Enjoying, as I did then and have every year since, the opportunity to choose among many unusual movies, especially documentaries, and to see them more or less down the block, I am a HIFF fan.
The festival that year was off to a smashing start, setting a pattern of screenings and seminars and, it may surprise you to know, enticing Steven Spielberg and Martin Scorsese to the stage at Guild Hall to talk about movie-making and film preservation.
From the beginning, the festival also made room for films with a local connection, including one starring a half-dozen local residents: Frank Borth, Ed Ecker, Hugh King, Cal Calhoun, and Tom and Katie Browngardt. The Star columnist Patsy Southgate said the film’s message was “that you have to know when to quit.” I wish they would rerun that one.

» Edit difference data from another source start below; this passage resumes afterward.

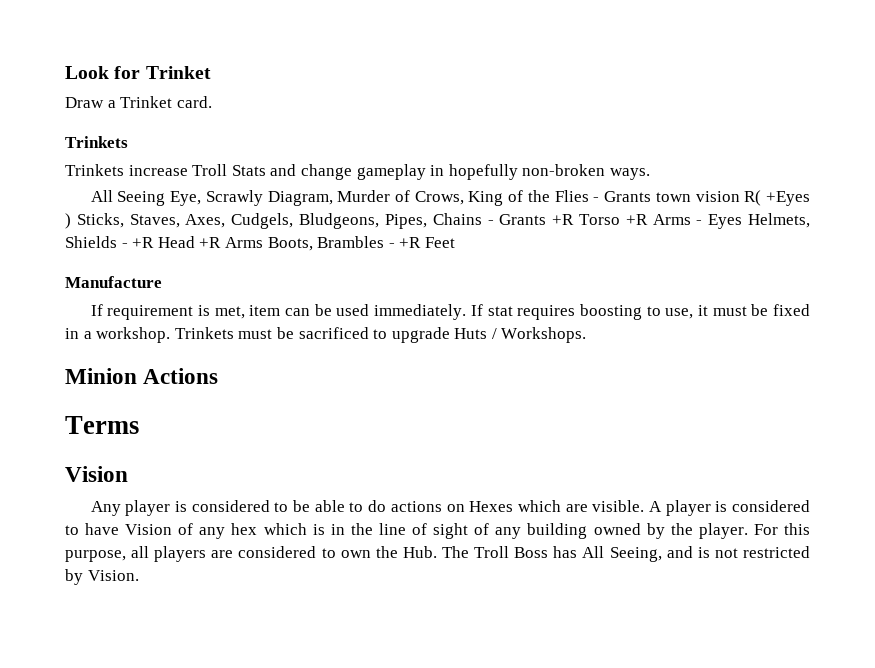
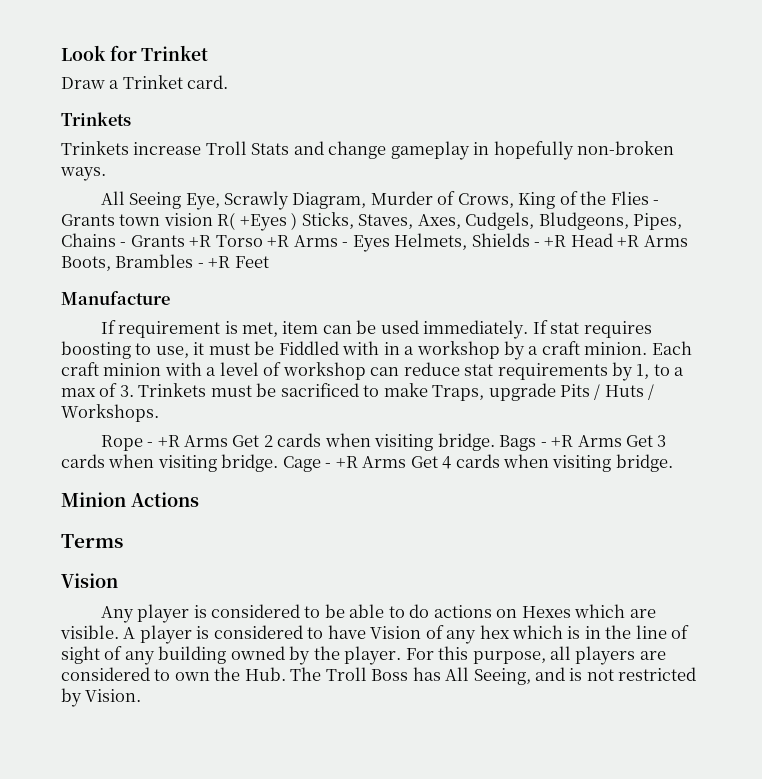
[773,304,810,316] [65,327,171,343] fixed in a workshop. -> [278,341,692,360] [61,362,685,381] [61,383,134,397] Fiddled with in a workshop by a craft minion. Each craft minion with a level of workshop can reduce stat requirements by 1, to a max of 3.
[391,327,587,343] upgrade Huts / Workshops. -> [383,383,655,401] [61,404,159,422] [100,433,667,451] [61,454,673,472] make Traps, upgrade Pits / Huts / Workshops. // Rope - +R Arms Get 2 cards when visiting bridge. Bags - +R Arms Get 3 cards when visiting bridge. Cage - +R Arms Get 4 cards when visiting bridge.

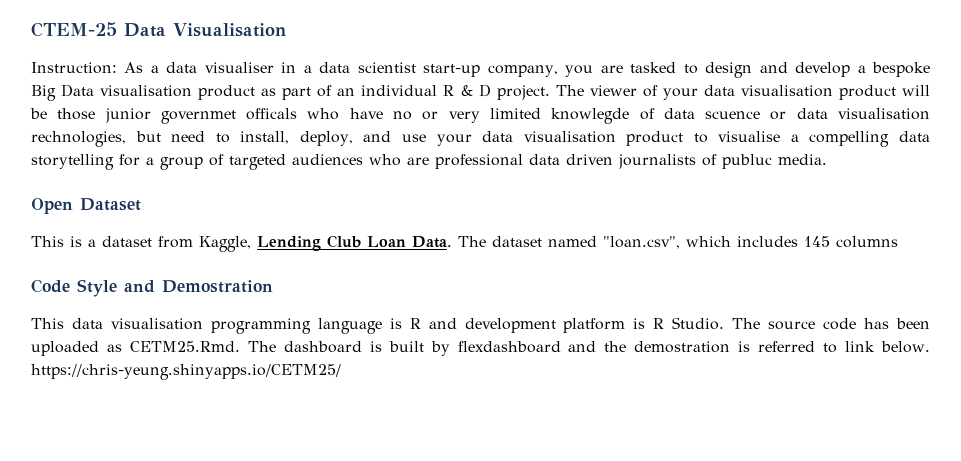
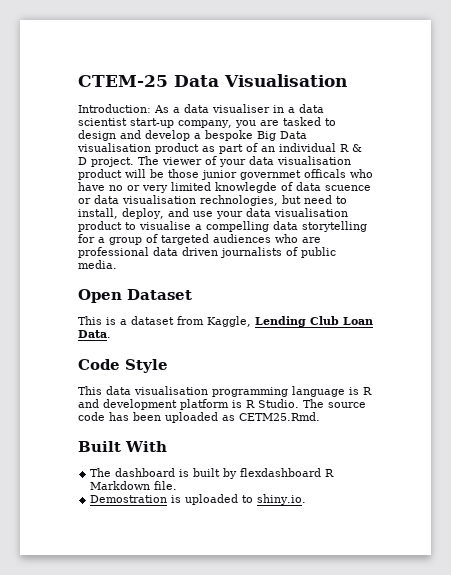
[31,62,117,74] Instruction: -> [78,104,151,113] Introduction:
[722,154,772,169] publuc -> [301,247,336,258] public
[458,236,898,249] The dataset named "loan.csv", which includes 145 columns -> (111, 334) none
[124,280,273,293] and Demostration -> (168, 366) none
(240, 346) none -> [78,441,167,452] // Built With //
[568,341,931,353] [31,364,341,380] and the demostration is referred to link below. https://chris-yeung.shinyapps.io/CETM25/ -> [325,469,335,477] [90,481,178,490] [90,494,307,505] R Markdown file. // Demostration is uploaded to shiny.io.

The first year was not entirely without problems. The most serious was the resignation of Joyce Robinson, the sparkplug who started the festival with a few others, working from her East Hampton basement. The artistic director, Darryl Robinson, stepped in. There was some initial grumbling among residents that the East Hampton Town Board contributed $10,000 to the effort, but most people had a wait-and-see attitude about who and how many the festival would attract. As for The Star, we gave the festival a welcoming hoorah and an editorial titled “Break a Leg,” way back then, and we feel the same way today.
The envelope of newspaper clippings in The Star’s archives about that first year is thick, as are annual files up to about 2006, when the digital era took over. We expect the entire Star to be digitized eventually, but the old files are still more fun to pick through.
Among them are copies of Take One, a four-page sheet of reviews, profiles, and gossip that The Star published for four years, from 1997 to 2000. It allowed the staff to play Hollywood reporter for a few days. Each edition boasted a pen-and-ink drawing, or caricature, by the illustrator Van Howell. Looking back, my favorite is of Meryl Streep, who starred in “Music of the Heart,” the closing-night choice in 1999. (In preparation for the role of a woman teaching schoolchildren in East Harlem to play the violin, Ms. Streep took lessons and practiced four to six hours a day, or so Take One says.)
My only problem with the festival in recent years has been that I can’t take off enough time to see as many films as I would like. No matter. Two of the remarkable films I saw this year, “Orchestra of Exiles,” about the founding of the Palestine Symphony as World War II was brewing, and “Koch,” with the longtime New York City mayor on hand to answer questions afterward, reminded me of why the festival means so much to many of us.